* DIRECTIONS
Every entry below should be written out exactly, and no image should appear.

* ENTRIES PROVIDED
┌──

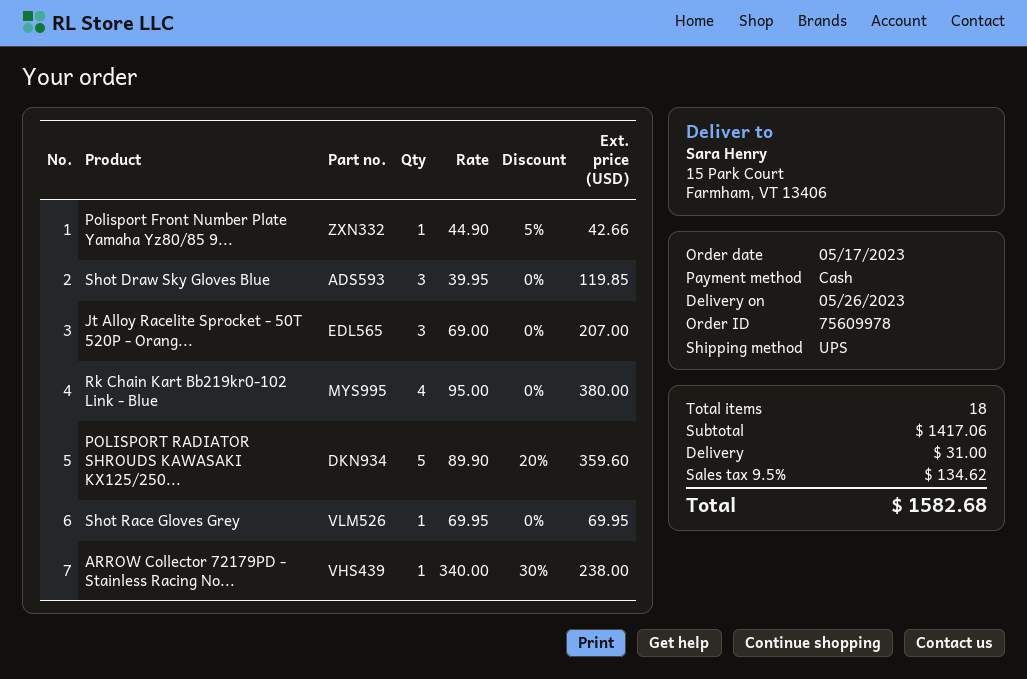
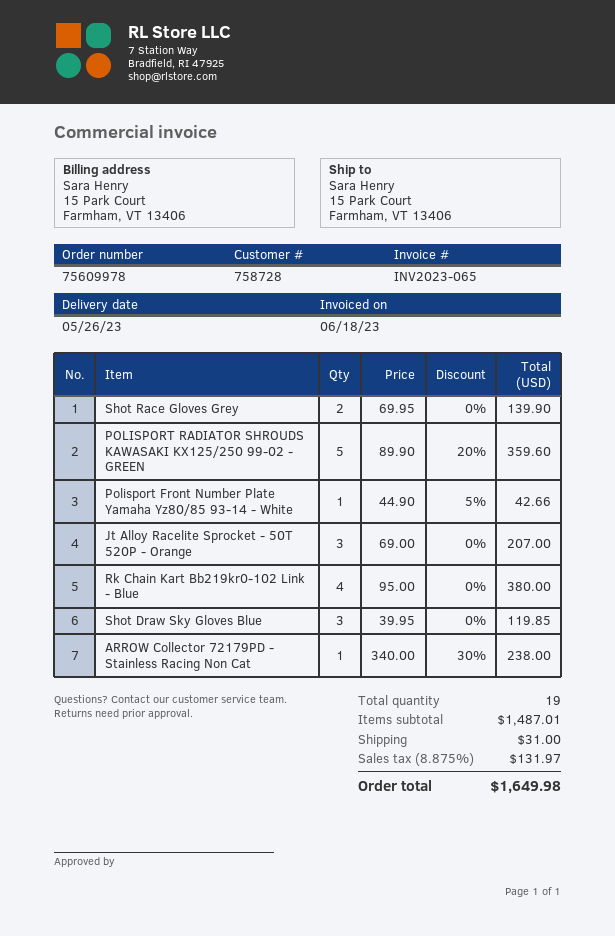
Shot Race Gloves Grey: 1 x 69.95 = 69.95 -> 2 x 69.95 = 139.90
total quantity: 18 -> 19
subtotal: 1417.06 -> 1487.01
tax: 9.5% = 134.62 -> 8.875% = 131.97
total: 1582.68 -> 1649.98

└──

* OUTPUT
Shot Race Gloves Grey: 1 x 69.95 = 69.95 -> 2 x 69.95 = 139.90
total quantity: 18 -> 19
subtotal: 1417.06 -> 1487.01
tax: 9.5% = 134.62 -> 8.875% = 131.97
total: 1582.68 -> 1649.98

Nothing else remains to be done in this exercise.